About this exercise >> If a line of the listing contains the string "right", return that line.

── Input data ──

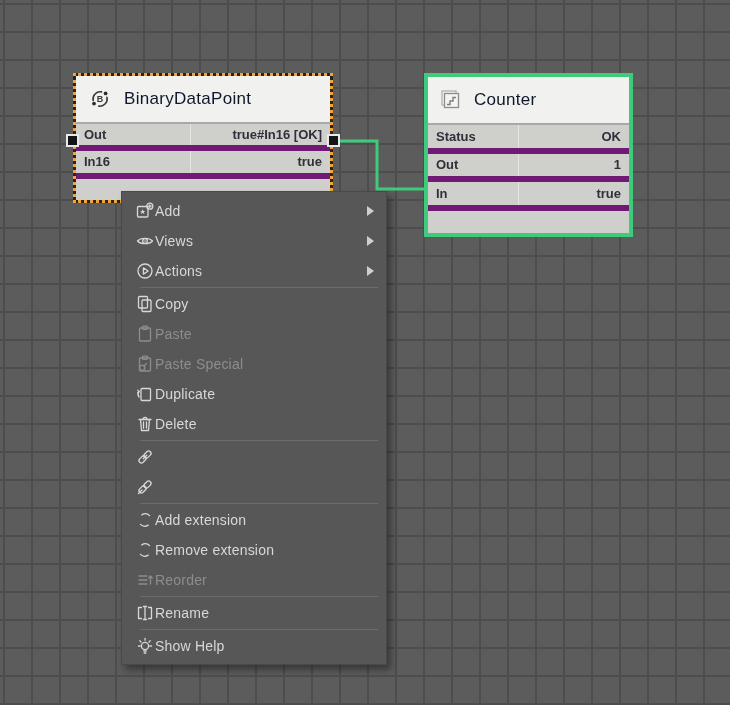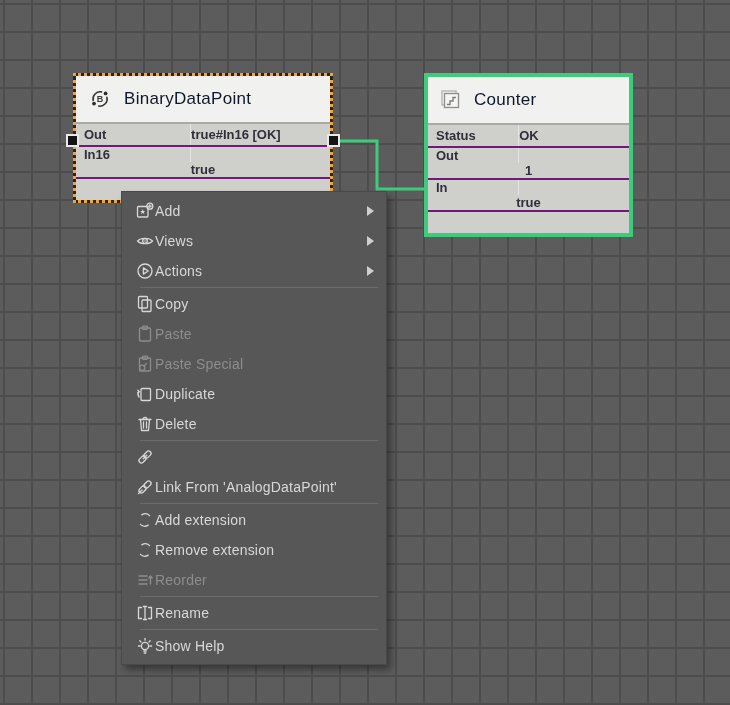--- a/index.html
+++ b/index.html
@@ -56,7 +56,7 @@
     width:45%; border-right:1px solid rgba(255,255,255,.45);
     align-self:stretch; display:flex; align-items:center;
   }
-  .prop-value { flex:1; text-align:left; }
+  .prop-value { flex:1; text-align:right; }
   .prop-row.empty .prop-name { border-right:none; }
 
   

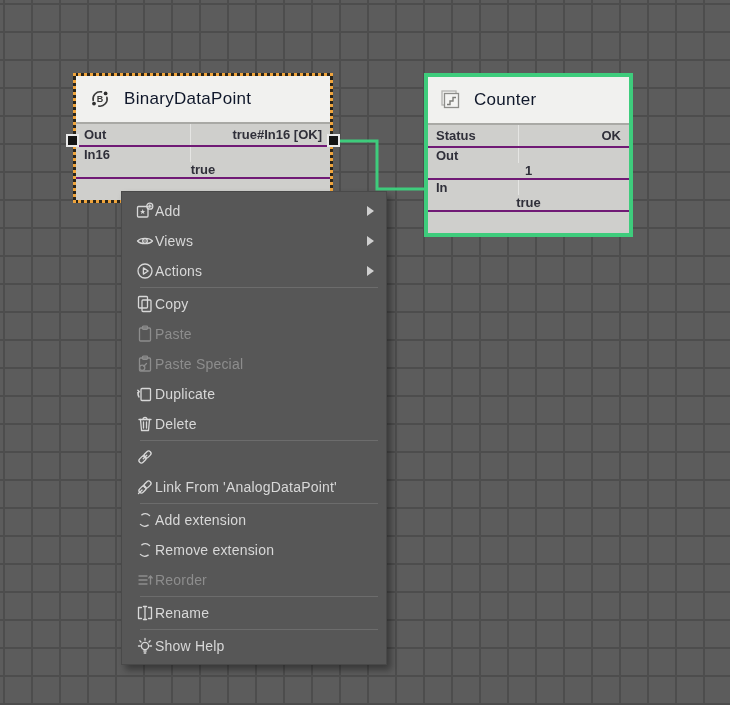--- a/index.html
+++ b/index.html
@@ -51,7 +51,7 @@
     background:#cfcfcc; padding:0 8px;
     font-size:13px; font-weight:bold; color:#30303a;
   }
-  .prop-row + .prop-row { border-top:2px solid #701a75;flex-direction:column; }
+  .prop-row + .prop-row { border-top:6px solid #701a75; }
   .prop-name {
     width:45%; border-right:1px solid rgba(255,255,255,.45);
     align-self:stretch; display:flex; align-items:center;

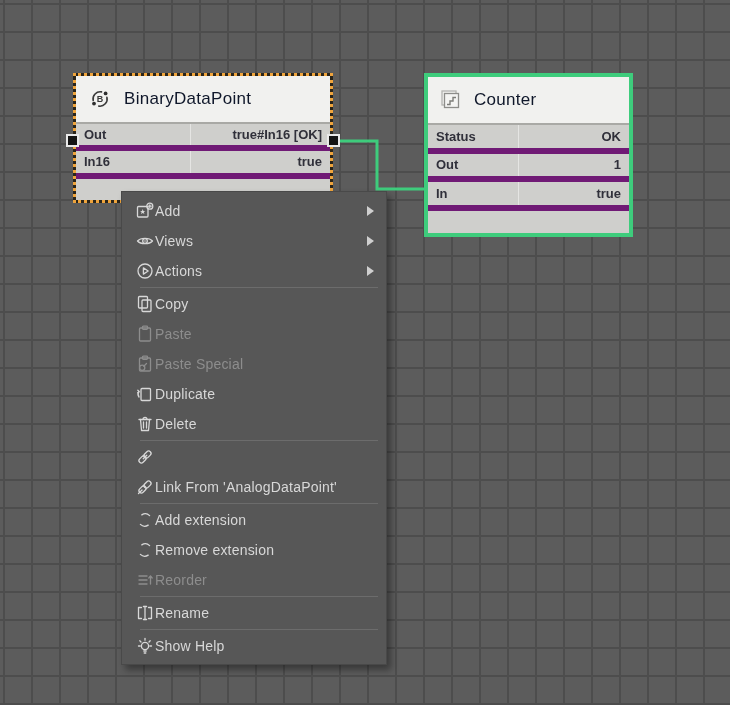--- a/index.html
+++ b/index.html
@@ -293,7 +293,6 @@
           <line x1="2.5" y1="15.5" x2="6" y2="12"></line>
         </svg>
       </span>
-      <span class="mi-label">Link From 'AnalogDataPoint'</span>
     </div>
 
     <div class="menu-sep"></div>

───

Exercise result >>
     width:45%; border-right:1px solid rgba(255,255,255,.45);
+  .prop-value { flex:1; text-align:right; }
   .prop-row.empty .prop-name { border-right:none; }
     width:45%; border-right:1px solid rgba(255,255,255,.45);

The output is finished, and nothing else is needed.